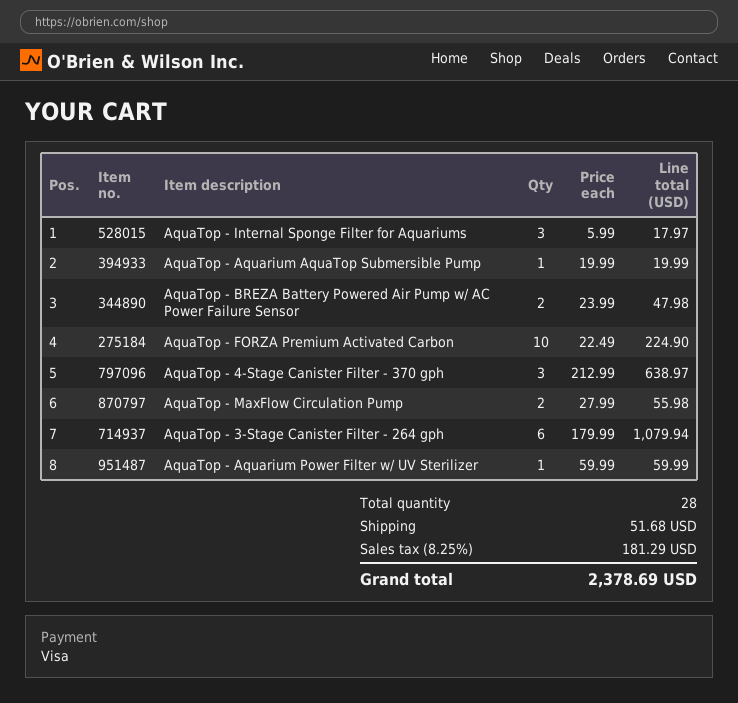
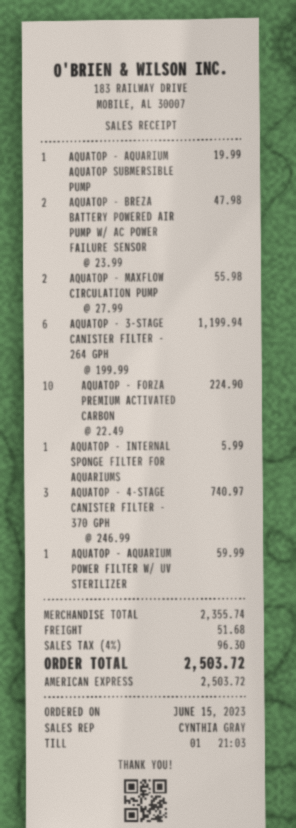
payment method: Visa -> American Express
AquaTop - Internal Sponge Filter for Aquariums: 3 x 5.99 = 17.97 -> 1 x 5.99 = 5.99
AquaTop - 4-Stage Canister Filter - 370 gph: 3 x 212.99 = 638.97 -> 3 x 246.99 = 740.97
AquaTop - 3-Stage Canister Filter - 264 gph: 6 x 179.99 = 1079.94 -> 6 x 199.99 = 1199.94
tax: 8.25% = 181.29 -> 4% = 96.30
total: 2378.69 -> 2503.72

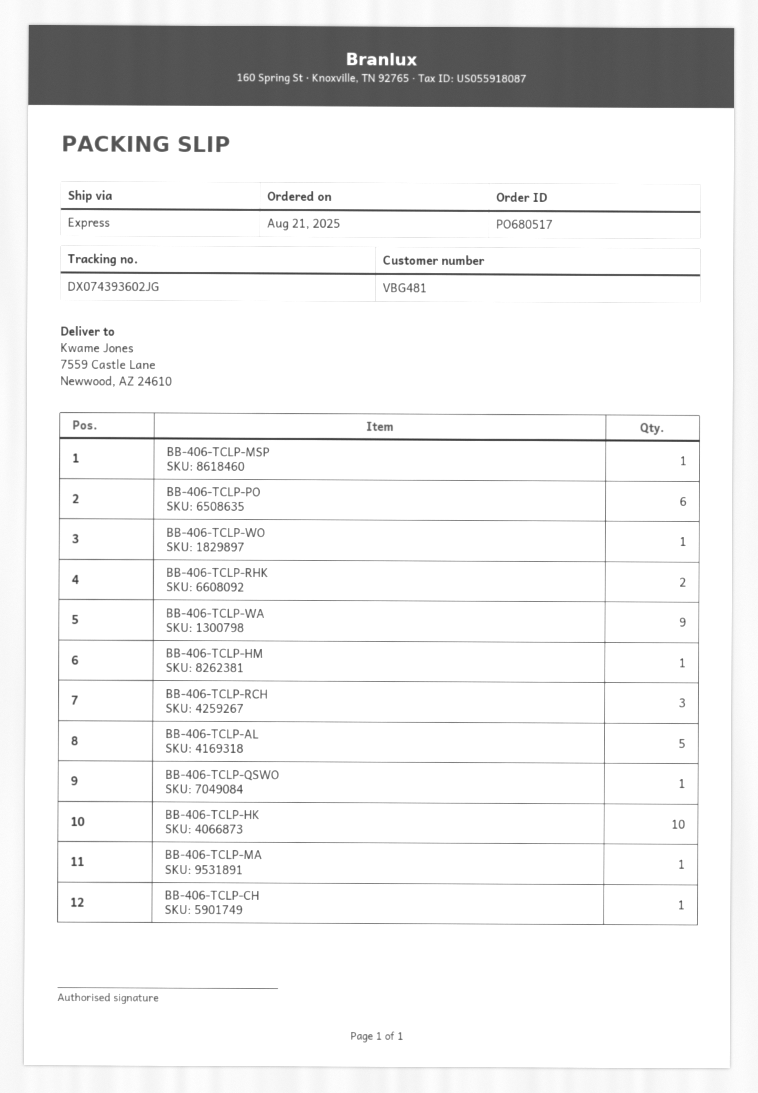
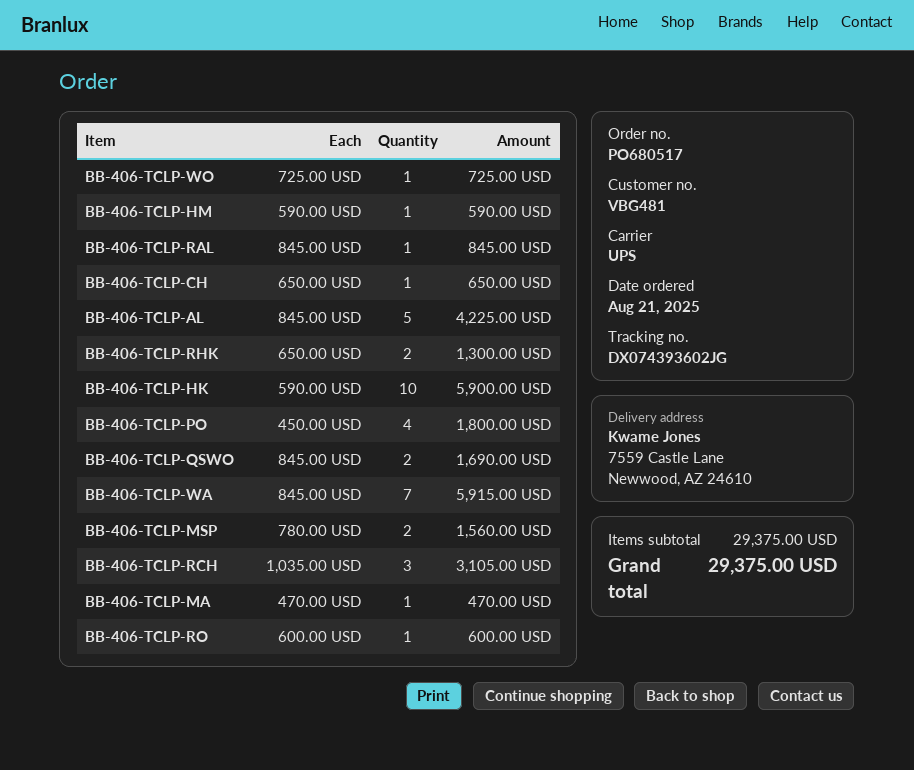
shipping method: express -> UPS
BB-406-TCLP-MSP: 1 -> 2
BB-406-TCLP-PO: 6 -> 4
BB-406-TCLP-WA: 9 -> 7
BB-406-TCLP-QSWO: 1 -> 2
BB-406-TCLP-RAL: none -> 1
BB-406-TCLP-RO: none -> 1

════════════════════

**Task objective:**
The whole listing above must be duplicated word for word, apart from its pictures.

**Written reply:**
payment method: Visa -> American Express
AquaTop - Internal Sponge Filter for Aquariums: 3 x 5.99 = 17.97 -> 1 x 5.99 = 5.99
AquaTop - 4-Stage Canister Filter - 370 gph: 3 x 212.99 = 638.97 -> 3 x 246.99 = 740.97
AquaTop - 3-Stage Canister Filter - 264 gph: 6 x 179.99 = 1079.94 -> 6 x 199.99 = 1199.94
tax: 8.25% = 181.29 -> 4% = 96.30
total: 2378.69 -> 2503.72

shipping method: express -> UPS
BB-406-TCLP-MSP: 1 -> 2
BB-406-TCLP-PO: 6 -> 4
BB-406-TCLP-WA: 9 -> 7
BB-406-TCLP-QSWO: 1 -> 2
BB-406-TCLP-RAL: none -> 1
BB-406-TCLP-RO: none -> 1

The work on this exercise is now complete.